** Work order **
Go through the records line by line from the top and repeat each one exactly, ending with the line that contains "row GAITIUKEVICH R/LAPTEV".

** Data records **
════════

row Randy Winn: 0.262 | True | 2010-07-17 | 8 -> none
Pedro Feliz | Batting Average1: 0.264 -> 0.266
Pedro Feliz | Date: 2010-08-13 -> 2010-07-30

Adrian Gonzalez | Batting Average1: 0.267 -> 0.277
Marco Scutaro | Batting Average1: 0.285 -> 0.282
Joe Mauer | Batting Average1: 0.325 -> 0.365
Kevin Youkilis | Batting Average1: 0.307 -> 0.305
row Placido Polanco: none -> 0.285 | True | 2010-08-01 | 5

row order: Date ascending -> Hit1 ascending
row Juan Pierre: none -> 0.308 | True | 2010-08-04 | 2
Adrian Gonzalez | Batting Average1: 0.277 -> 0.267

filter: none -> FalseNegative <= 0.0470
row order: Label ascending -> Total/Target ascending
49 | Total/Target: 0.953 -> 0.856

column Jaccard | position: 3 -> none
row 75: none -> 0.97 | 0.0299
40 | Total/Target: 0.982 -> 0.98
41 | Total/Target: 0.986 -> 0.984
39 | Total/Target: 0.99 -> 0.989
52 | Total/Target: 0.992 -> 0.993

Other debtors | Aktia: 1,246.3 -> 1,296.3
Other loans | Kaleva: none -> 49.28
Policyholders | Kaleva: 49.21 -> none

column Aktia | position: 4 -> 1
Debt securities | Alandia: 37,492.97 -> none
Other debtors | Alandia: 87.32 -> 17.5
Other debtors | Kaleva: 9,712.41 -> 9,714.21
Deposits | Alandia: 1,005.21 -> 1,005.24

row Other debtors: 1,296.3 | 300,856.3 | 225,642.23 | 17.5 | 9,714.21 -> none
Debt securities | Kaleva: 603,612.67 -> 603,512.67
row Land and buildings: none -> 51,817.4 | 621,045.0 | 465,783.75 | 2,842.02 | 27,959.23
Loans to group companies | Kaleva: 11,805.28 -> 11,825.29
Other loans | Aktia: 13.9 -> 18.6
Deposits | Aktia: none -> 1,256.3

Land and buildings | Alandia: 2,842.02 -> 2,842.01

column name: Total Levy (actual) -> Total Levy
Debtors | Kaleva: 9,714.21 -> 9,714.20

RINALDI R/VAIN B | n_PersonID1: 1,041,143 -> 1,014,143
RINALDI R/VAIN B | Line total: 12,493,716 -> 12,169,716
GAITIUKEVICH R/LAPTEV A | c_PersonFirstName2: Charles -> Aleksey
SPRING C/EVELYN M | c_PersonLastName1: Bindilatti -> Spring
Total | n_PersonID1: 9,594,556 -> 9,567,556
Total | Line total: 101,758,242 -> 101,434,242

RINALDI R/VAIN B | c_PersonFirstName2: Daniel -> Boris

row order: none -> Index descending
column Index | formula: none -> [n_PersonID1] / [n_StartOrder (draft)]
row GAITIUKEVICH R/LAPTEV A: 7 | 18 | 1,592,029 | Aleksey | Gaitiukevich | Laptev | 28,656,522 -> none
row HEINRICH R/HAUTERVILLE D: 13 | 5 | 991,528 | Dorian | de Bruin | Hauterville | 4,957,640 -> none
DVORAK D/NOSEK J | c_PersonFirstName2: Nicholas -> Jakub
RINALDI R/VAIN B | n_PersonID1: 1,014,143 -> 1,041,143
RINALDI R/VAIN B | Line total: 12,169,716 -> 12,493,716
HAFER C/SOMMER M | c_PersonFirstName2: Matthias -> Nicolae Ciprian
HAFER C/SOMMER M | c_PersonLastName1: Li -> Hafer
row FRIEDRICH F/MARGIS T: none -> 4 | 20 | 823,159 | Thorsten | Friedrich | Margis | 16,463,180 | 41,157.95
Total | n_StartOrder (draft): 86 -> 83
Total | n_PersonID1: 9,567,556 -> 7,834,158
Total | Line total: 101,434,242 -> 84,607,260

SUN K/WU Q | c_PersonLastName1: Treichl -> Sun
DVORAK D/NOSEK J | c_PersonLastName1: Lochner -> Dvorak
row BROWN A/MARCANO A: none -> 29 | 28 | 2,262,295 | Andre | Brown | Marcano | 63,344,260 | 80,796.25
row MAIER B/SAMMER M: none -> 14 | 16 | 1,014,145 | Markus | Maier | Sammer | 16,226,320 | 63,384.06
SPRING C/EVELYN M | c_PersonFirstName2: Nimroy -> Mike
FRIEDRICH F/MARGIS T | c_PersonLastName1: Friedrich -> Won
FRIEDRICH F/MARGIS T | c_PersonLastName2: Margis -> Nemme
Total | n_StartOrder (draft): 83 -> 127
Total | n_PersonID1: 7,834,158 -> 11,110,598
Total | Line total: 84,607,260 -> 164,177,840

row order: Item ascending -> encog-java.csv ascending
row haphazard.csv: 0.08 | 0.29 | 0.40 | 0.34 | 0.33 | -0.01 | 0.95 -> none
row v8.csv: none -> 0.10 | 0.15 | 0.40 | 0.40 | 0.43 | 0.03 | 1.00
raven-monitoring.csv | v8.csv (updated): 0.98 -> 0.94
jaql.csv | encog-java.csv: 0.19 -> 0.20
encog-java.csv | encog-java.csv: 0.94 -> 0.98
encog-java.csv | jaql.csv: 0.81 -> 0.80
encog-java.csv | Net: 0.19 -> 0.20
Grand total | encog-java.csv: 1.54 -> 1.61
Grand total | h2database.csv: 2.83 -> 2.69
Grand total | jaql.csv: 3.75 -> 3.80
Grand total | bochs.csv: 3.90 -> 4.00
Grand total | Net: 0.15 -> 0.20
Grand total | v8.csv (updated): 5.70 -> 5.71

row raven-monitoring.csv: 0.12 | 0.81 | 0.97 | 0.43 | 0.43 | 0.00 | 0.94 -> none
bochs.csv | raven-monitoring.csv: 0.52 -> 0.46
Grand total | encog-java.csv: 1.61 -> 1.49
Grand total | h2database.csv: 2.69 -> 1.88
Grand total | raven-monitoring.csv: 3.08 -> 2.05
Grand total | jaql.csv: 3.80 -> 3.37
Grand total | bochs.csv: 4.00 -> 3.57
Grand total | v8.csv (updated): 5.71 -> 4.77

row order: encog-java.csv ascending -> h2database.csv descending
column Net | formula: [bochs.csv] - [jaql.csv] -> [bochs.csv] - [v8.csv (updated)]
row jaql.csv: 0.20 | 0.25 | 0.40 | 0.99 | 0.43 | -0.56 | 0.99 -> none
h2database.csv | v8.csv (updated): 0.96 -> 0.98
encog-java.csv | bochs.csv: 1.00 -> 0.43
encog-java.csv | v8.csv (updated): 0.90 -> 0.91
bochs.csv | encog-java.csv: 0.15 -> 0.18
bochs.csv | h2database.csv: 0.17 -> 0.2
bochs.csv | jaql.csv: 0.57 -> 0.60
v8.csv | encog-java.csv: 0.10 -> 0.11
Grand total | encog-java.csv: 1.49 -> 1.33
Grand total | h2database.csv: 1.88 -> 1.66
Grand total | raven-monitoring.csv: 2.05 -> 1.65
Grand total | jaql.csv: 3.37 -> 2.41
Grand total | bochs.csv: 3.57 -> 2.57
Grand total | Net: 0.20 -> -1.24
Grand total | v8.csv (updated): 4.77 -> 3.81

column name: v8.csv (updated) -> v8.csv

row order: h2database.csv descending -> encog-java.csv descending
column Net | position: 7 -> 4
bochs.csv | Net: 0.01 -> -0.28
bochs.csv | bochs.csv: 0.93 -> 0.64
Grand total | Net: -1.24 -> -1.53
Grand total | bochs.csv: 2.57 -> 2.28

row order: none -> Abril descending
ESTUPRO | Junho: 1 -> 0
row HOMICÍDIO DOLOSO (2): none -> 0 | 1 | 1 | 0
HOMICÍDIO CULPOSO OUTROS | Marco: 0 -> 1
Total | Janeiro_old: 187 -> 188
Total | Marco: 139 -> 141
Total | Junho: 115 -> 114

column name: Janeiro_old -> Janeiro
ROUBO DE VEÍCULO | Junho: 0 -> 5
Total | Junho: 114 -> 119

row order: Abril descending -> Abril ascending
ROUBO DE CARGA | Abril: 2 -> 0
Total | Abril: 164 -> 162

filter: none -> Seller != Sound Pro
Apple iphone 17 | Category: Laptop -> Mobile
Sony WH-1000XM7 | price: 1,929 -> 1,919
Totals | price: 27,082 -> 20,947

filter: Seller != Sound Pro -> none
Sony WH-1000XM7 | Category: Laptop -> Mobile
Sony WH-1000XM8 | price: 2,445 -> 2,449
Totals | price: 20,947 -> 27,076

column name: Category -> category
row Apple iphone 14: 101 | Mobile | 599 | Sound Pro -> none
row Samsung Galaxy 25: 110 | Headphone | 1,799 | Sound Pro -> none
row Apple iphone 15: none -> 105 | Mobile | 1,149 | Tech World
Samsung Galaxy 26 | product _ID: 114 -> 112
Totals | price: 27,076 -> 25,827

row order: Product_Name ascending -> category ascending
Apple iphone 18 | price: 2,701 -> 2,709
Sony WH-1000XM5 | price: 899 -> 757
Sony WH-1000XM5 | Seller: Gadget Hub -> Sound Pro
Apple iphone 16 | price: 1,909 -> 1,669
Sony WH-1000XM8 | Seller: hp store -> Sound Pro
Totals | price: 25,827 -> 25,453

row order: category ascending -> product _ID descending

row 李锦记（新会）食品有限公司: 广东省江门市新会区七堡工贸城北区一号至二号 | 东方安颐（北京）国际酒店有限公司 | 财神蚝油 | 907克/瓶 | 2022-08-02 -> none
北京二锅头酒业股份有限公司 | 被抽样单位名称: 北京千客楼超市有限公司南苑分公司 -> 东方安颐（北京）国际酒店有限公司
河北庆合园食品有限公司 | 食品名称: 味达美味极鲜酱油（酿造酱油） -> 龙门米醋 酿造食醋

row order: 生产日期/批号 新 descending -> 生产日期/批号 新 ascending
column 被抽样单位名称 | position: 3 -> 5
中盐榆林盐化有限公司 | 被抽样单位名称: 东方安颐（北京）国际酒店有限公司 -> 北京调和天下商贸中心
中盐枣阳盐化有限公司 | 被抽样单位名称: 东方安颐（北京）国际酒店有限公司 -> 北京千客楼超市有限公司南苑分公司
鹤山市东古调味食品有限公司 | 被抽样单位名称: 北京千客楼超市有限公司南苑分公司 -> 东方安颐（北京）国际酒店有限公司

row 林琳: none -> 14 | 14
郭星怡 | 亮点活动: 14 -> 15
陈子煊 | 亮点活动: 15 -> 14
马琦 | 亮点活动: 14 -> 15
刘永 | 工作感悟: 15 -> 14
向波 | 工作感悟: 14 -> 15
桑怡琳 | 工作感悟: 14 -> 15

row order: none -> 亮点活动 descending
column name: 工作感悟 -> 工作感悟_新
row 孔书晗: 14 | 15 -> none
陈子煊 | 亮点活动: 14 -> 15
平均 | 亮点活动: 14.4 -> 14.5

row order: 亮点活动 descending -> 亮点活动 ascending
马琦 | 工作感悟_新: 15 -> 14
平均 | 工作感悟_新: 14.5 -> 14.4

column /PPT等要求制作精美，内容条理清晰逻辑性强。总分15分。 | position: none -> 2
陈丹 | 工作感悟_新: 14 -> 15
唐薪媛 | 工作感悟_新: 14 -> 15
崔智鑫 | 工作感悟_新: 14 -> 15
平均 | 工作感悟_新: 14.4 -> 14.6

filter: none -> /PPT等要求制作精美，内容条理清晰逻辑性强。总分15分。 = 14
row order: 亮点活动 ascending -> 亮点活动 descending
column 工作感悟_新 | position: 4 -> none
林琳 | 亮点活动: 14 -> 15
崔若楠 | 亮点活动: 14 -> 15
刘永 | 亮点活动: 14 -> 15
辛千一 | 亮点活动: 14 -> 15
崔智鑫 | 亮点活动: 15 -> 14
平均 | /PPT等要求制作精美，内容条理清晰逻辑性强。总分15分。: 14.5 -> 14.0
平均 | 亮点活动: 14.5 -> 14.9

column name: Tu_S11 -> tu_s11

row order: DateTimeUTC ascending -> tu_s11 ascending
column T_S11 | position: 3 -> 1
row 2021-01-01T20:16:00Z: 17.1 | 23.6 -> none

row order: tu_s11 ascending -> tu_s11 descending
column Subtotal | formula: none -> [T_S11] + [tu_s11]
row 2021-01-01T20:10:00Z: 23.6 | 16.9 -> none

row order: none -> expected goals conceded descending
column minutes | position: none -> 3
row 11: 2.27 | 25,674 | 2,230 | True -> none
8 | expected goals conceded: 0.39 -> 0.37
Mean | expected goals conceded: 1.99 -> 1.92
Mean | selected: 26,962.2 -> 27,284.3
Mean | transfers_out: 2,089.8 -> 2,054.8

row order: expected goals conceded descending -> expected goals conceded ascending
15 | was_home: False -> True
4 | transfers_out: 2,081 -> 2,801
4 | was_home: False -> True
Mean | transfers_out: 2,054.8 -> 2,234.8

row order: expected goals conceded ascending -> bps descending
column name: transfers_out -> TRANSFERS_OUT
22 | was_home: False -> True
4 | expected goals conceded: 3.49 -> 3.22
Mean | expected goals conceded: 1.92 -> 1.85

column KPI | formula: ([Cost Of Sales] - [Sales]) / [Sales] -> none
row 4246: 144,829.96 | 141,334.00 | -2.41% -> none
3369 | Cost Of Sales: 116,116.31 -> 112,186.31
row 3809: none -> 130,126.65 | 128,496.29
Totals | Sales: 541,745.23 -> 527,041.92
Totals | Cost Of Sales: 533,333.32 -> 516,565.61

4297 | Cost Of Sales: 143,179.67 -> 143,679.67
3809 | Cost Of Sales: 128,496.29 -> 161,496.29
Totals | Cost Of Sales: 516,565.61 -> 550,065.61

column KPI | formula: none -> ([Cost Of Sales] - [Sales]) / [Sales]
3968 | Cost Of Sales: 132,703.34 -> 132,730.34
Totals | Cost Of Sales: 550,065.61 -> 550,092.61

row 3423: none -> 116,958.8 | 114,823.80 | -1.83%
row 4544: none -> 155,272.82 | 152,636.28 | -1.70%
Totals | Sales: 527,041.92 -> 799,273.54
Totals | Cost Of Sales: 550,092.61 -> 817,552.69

════════

** Task result **
row Randy Winn: 0.262 | True | 2010-07-17 | 8 -> none
Pedro Feliz | Batting Average1: 0.264 -> 0.266
Pedro Feliz | Date: 2010-08-13 -> 2010-07-30

Adrian Gonzalez | Batting Average1: 0.267 -> 0.277
Marco Scutaro | Batting Average1: 0.285 -> 0.282
Joe Mauer | Batting Average1: 0.325 -> 0.365
Kevin Youkilis | Batting Average1: 0.307 -> 0.305
row Placido Polanco: none -> 0.285 | True | 2010-08-01 | 5

row order: Date ascending -> Hit1 ascending
row Juan Pierre: none -> 0.308 | True | 2010-08-04 | 2
Adrian Gonzalez | Batting Average1: 0.277 -> 0.267

filter: none -> FalseNegative <= 0.0470
row order: Label ascending -> Total/Target ascending
49 | Total/Target: 0.953 -> 0.856

column Jaccard | position: 3 -> none
row 75: none -> 0.97 | 0.0299
40 | Total/Target: 0.982 -> 0.98
41 | Total/Target: 0.986 -> 0.984
39 | Total/Target: 0.99 -> 0.989
52 | Total/Target: 0.992 -> 0.993

Other debtors | Aktia: 1,246.3 -> 1,296.3
Other loans | Kaleva: none -> 49.28
Policyholders | Kaleva: 49.21 -> none

column Aktia | position: 4 -> 1
Debt securities | Alandia: 37,492.97 -> none
Other debtors | Alandia: 87.32 -> 17.5
Other debtors | Kaleva: 9,712.41 -> 9,714.21
Deposits | Alandia: 1,005.21 -> 1,005.24

row Other debtors: 1,296.3 | 300,856.3 | 225,642.23 | 17.5 | 9,714.21 -> none
Debt securities | Kaleva: 603,612.67 -> 603,512.67
row Land and buildings: none -> 51,817.4 | 621,045.0 | 465,783.75 | 2,842.02 | 27,959.23
Loans to group companies | Kaleva: 11,805.28 -> 11,825.29
Other loans | Aktia: 13.9 -> 18.6
Deposits | Aktia: none -> 1,256.3

Land and buildings | Alandia: 2,842.02 -> 2,842.01

column name: Total Levy (actual) -> Total Levy
Debtors | Kaleva: 9,714.21 -> 9,714.20

RINALDI R/VAIN B | n_PersonID1: 1,041,143 -> 1,014,143
RINALDI R/VAIN B | Line total: 12,493,716 -> 12,169,716
GAITIUKEVICH R/LAPTEV A | c_PersonFirstName2: Charles -> Aleksey
SPRING C/EVELYN M | c_PersonLastName1: Bindilatti -> Spring
Total | n_PersonID1: 9,594,556 -> 9,567,556
Total | Line total: 101,758,242 -> 101,434,242

RINALDI R/VAIN B | c_PersonFirstName2: Daniel -> Boris

row order: none -> Index descending
column Index | formula: none -> [n_PersonID1] / [n_StartOrder (draft)]
row GAITIUKEVICH R/LAPTEV A: 7 | 18 | 1,592,029 | Aleksey | Gaitiukevich | Laptev | 28,656,522 -> none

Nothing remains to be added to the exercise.